Exercise aim:
"[44,446,72,455] Then ->" appears in one line; retype that line and all lines following it through the end of the records, with nothing left out or added.

Working data:
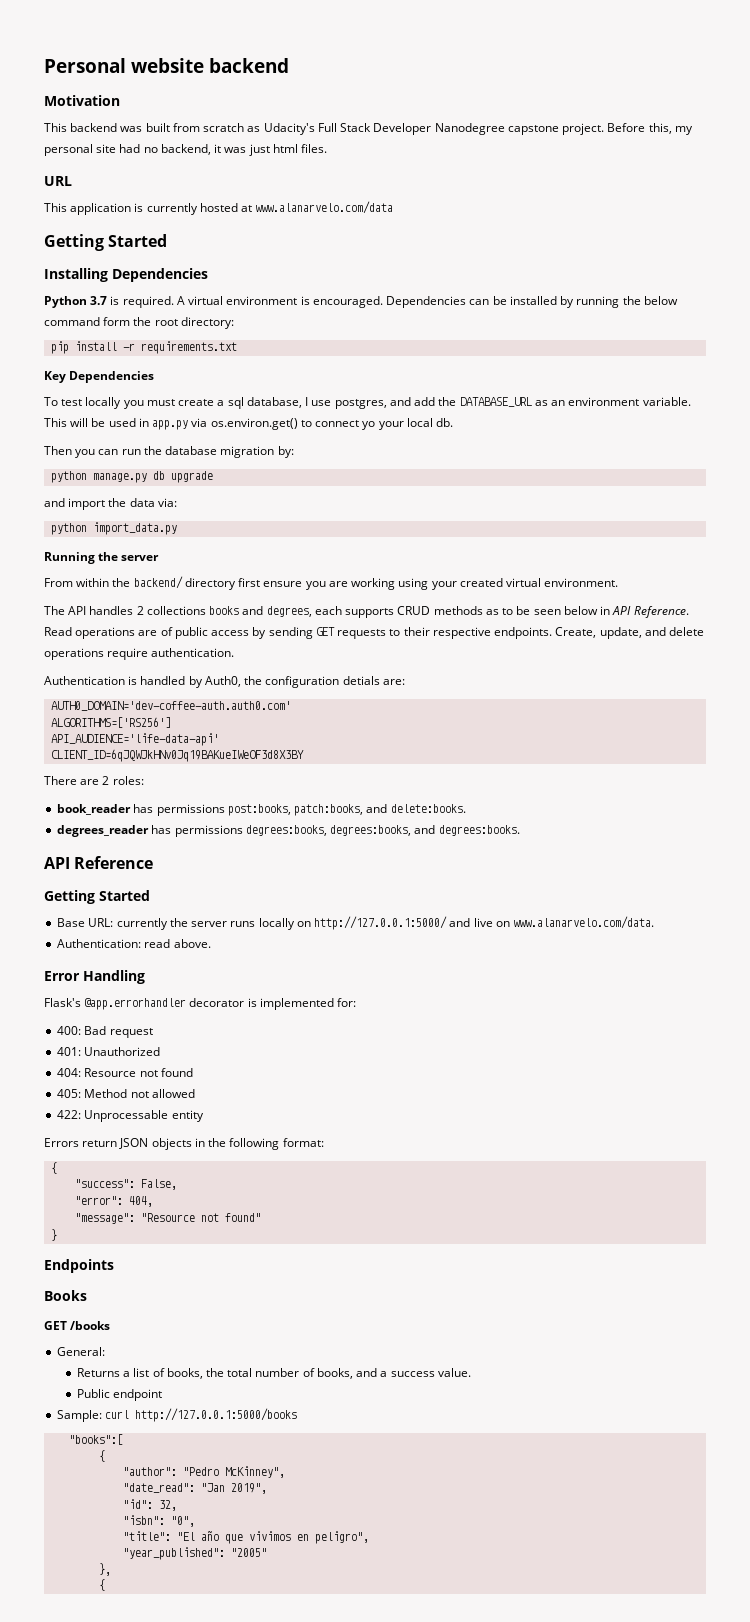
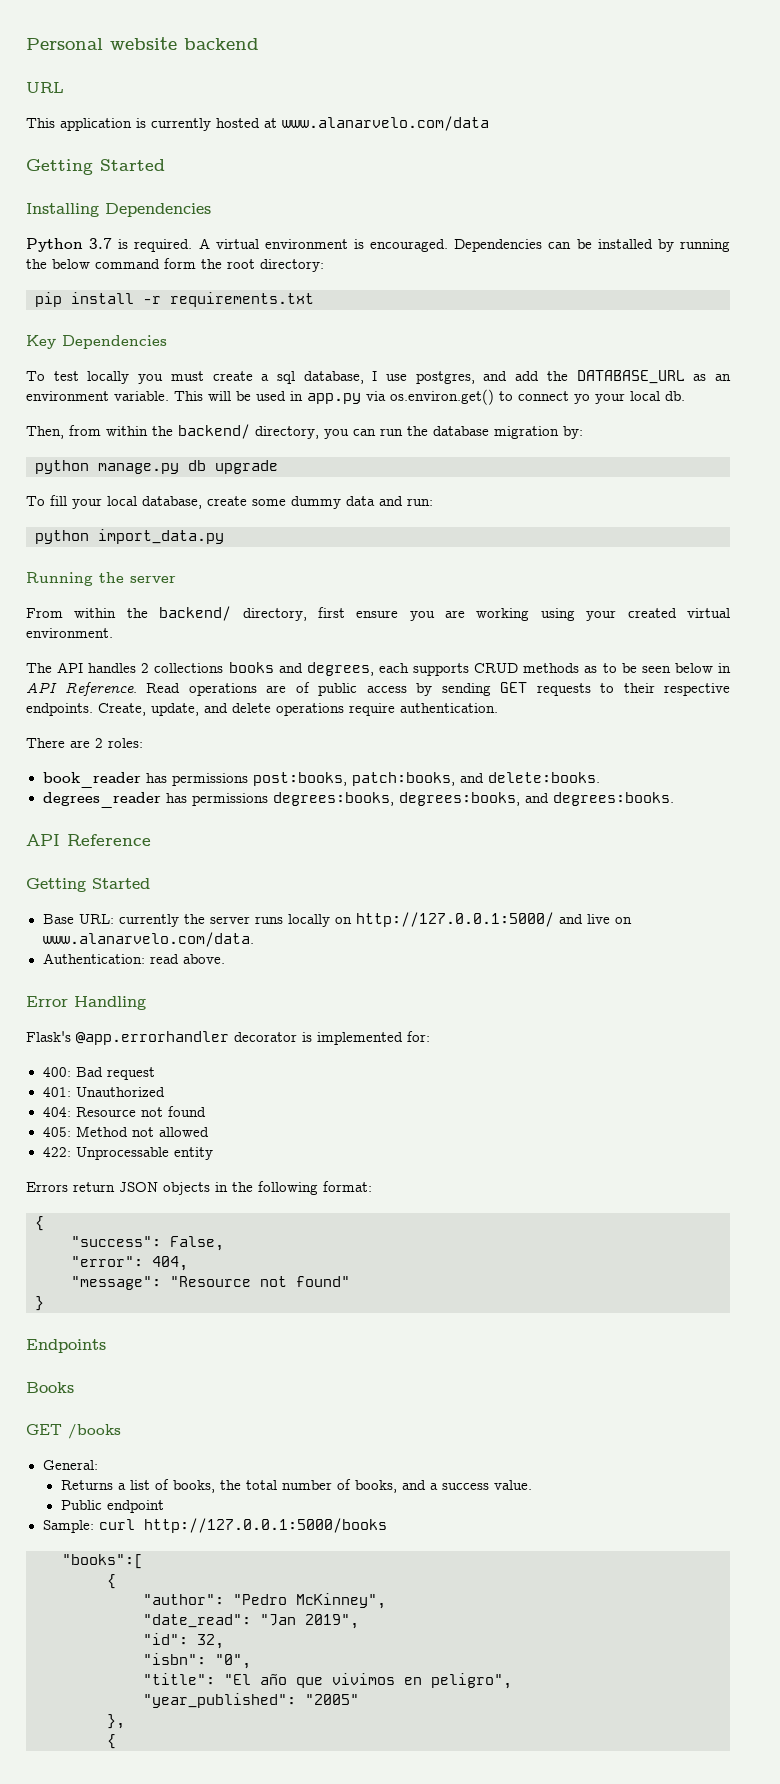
[44,95,120,106] [44,123,693,135] [44,144,328,156] // Motivation // This backend was built from scratch as Udacity's Full Stack Developer Nanodegree capstone project. Before this, my personal site had no backend, it was just html files. -> (259, 44) none
[44,446,72,455] Then -> [26,424,319,439] Then, from within the backend/ directory,
[44,498,177,510] and import the data via: -> [26,495,433,509] To fill your local database, create some dummy data and run:
[184,578,236,590] directory -> [242,608,307,621] directory,
[44,676,405,688] [51,701,292,711] [51,717,172,728] [51,733,220,746] [51,749,305,762] // Authentication is handled by Auth0, the configuration detials are: // AUTH0_DOMAIN='dev-coffee-auth.auth0.com' // ALGORITHMS=['RS256'] // API_AUDIENCE='life-data-api' // CLIENT_ID=6qJQWJkHNv0Jq19BAKueIWeOF3d8X3BY -> (498, 708) none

Answer space:
[44,446,72,455] Then -> [26,424,319,439] Then, from within the backend/ directory,
[44,498,177,510] and import the data via: -> [26,495,433,509] To fill your local database, create some dummy data and run:
[184,578,236,590] directory -> [242,608,307,621] directory,
[44,676,405,688] [51,701,292,711] [51,717,172,728] [51,733,220,746] [51,749,305,762] // Authentication is handled by Auth0, the configuration detials are: // AUTH0_DOMAIN='dev-coffee-auth.auth0.com' // ALGORITHMS=['RS256'] // API_AUDIENCE='life-data-api' // CLIENT_ID=6qJQWJkHNv0Jq19BAKueIWeOF3d8X3BY -> (498, 708) none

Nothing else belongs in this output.